Yet Raphael painted fiddles very carefully in the foreground of his St. Cecilia,—so carefully, that they quite look as if they might be taken up. So carefully, that I never yet looked at the picture without wishing that somebody would take them up, and out of the way. And I am under a very strong persuasion that Raphael did not think painting "naturally" an easy thing. It will be well to examine into this point a little; and for the present, with the reader's permission, we will pass over the first two statements in this passage (touching the character of Italian art in 1759, and of Venetian art in general), and immediately examine some of the evidence existing as to the real dignity of "natural" painting—that is to say, of painting carried to the point at which it reaches a deceptive appearance of reality.


[2] I have put this sentence in a parenthesis, because it is inconsistent with the rest of the statement, and with the general teaching of the paper; since that which "attends only to the invariable" cannot certainly adopt "every ornament that will warm the imagination."

[3] "MM. Mallet et Pictet, se trouvant sur le lac auprès du château de Chillon, le 6 Août, 1774, plongèrent à la profondeur de 312 pieds de un thermomètre," &c.—Saussure, Voyages dans les Alpes, chap. ii. § 33. It appears from the next paragraph, that the thermometer was "au fond du lac."

[4] Take, for instance, the beautiful stanza in the "Affliction of Margaret:"

"I look for ghosts, but none will force
Their way to me. 'Tis falsely said
That ever there was intercourse
Between the living and the dead;
For, surely then, I should have sight
Of him I wait for, day and night,
With love and longing infinite."

This we call Poetry, because it is invented or made by the writer, entering into the mind of a supposed person. Next, take an instance of the actual feeling truly experienced and simply expressed by a real person.

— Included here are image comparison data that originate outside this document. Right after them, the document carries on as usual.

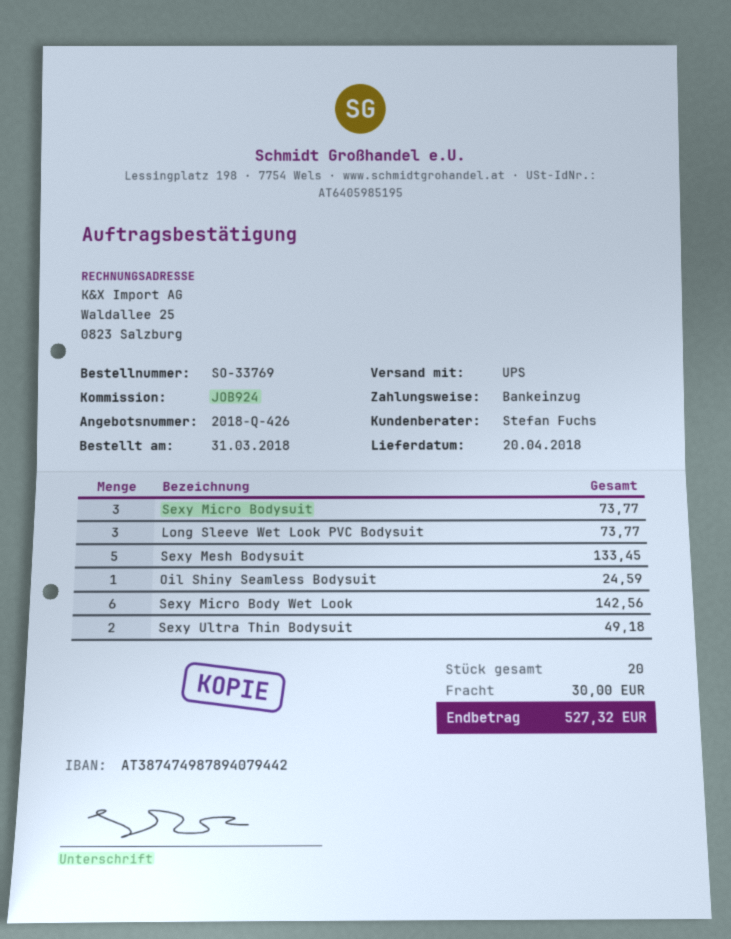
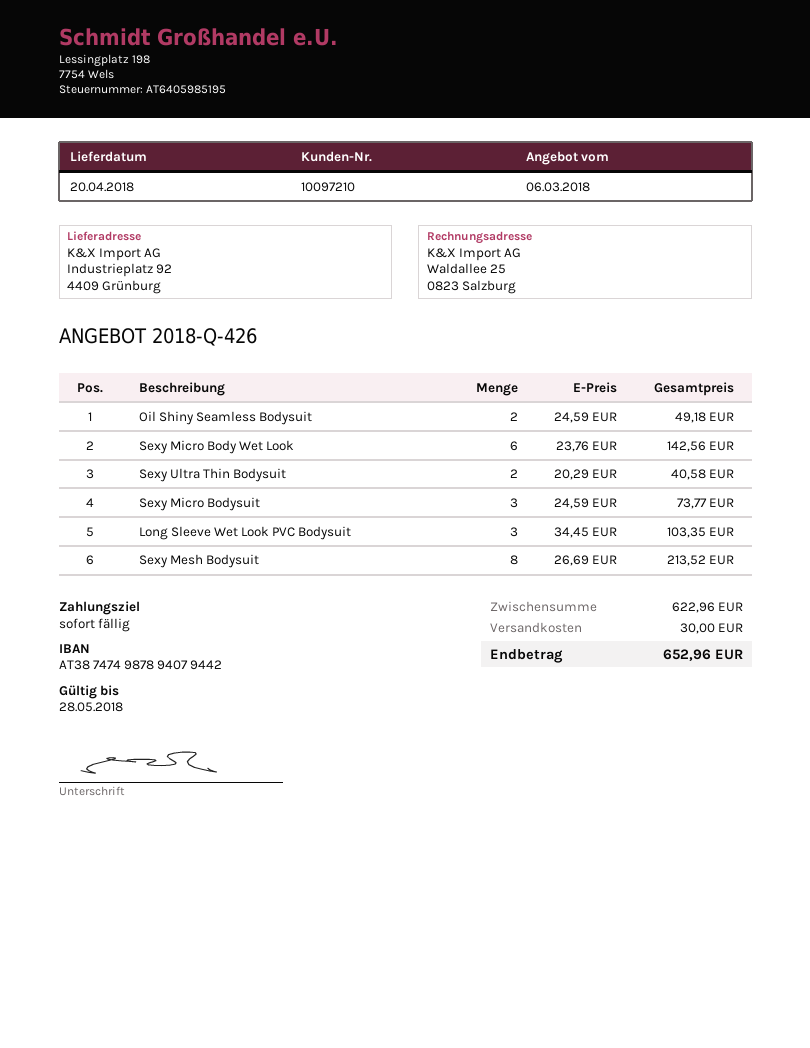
Long Sleeve Wet Look PVC Bodysuit: 3 for 73.77 -> 3 for 103.35
Sexy Mesh Bodysuit: 5 for 133.45 -> 8 for 213.52
Oil Shiny Seamless Bodysuit: 1 for 24.59 -> 2 for 49.18
Sexy Ultra Thin Bodysuit: 2 for 49.18 -> 2 for 40.58
total: 527.32 -> 652.96

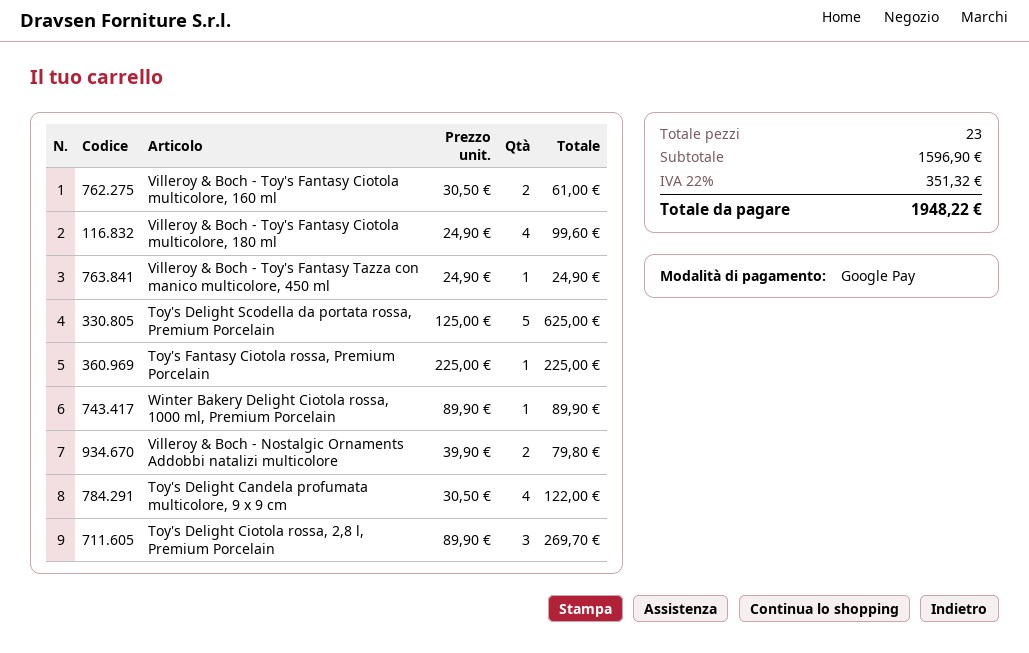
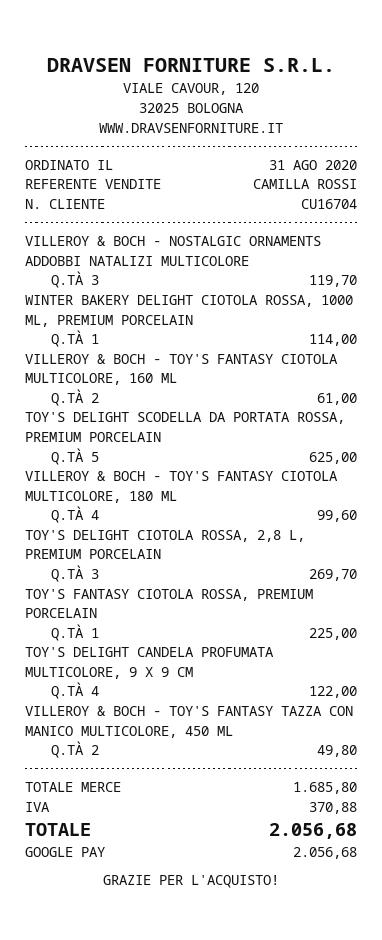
Villeroy & Boch - Toy's Fantasy Tazza con manico multicolore, 450 ml: 1 for 24.90 -> 2 for 49.80
Winter Bakery Delight Ciotola rossa, 1000 ml, Premium Porcelain: 1 for 89.90 -> 1 for 114.00
Villeroy & Boch - Nostalgic Ornaments Addobbi natalizi multicolore: 2 for 79.80 -> 3 for 119.70
subtotal: 1596.90 -> 1685.80
tax: 351.32 -> 370.88
total: 1948.22 -> 2056.68

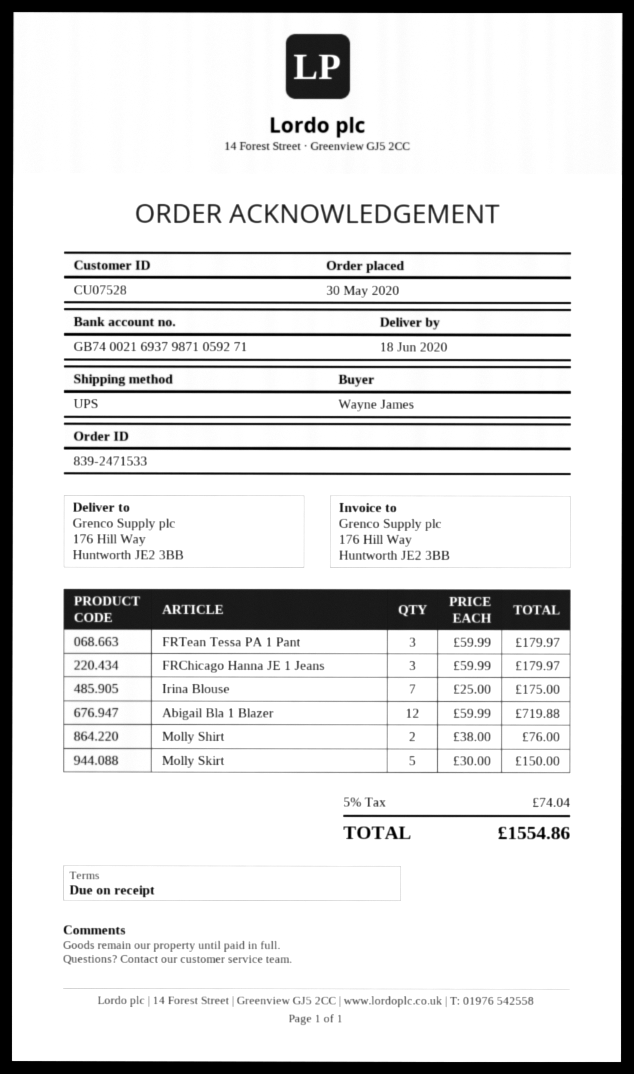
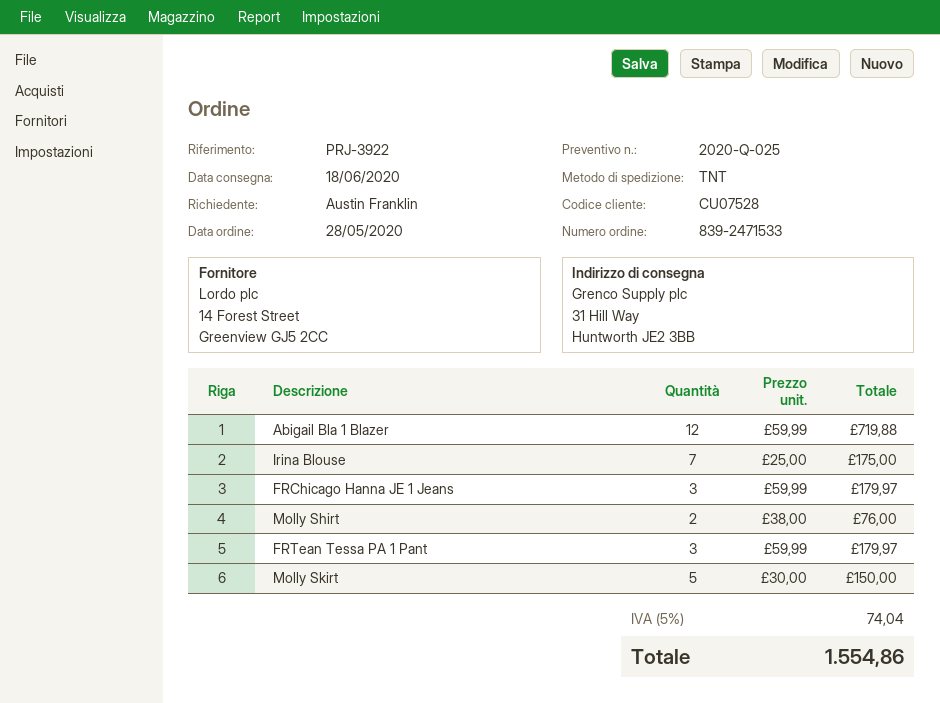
order date: 2020-05-30 -> 2020-05-28
ordered by: Wayne James -> Austin Franklin
shipping method: UPS -> TNT
ship to: 176 Hill Way, Huntworth JE2 3BB -> 31 Hill Way, Huntworth JE2 3BB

"Nothing surprised me more than a woman of Argentière, whose cottage I went into to ask for milk, as I came down from the glacier of Argentière, in the month of March, 1764. An epidemic dysentery had prevailed in the village, and, a few months before, had taken away from her, her father, her husband, and her brothers, so that she was left alone, with three children in the cradle. Her face had something noble in it, and its expression bore the seal of a calm and profound sorrow. After having given me milk, she asked me whence I came, and what I came there to do, so early in the year. When she knew that I was of Geneva, she said to me, 'she could not believe that all Protestants were lost souls; that there were many honest people among us, and that God was too good and too great to condemn all without distinction.' Then, after a moment of reflection, she added, in shaking her head, 'But, that which is very strange, is that of so many who have gone away, none have ever returned. I,' she added, with an expression of grief, 'who have so mourned my husband and my brothers, who have never ceased to think of them, who every night conjure them with beseechings to tell me where they are, and in what state they are! Ah, surely, if they lived anywhere, they would not leave me thus! But, perhaps,' she added, 'I am not worthy of this kindness, perhaps the pure and innocent spirits of these children,' and she looked at the cradle, 'may have their presence, and the joy which is denied to me.'"—Saussure, Voyages dans les Alpes, chap. xxiv.

This we do not call Poetry, merely because it is not invented, but the true utterance of a real person.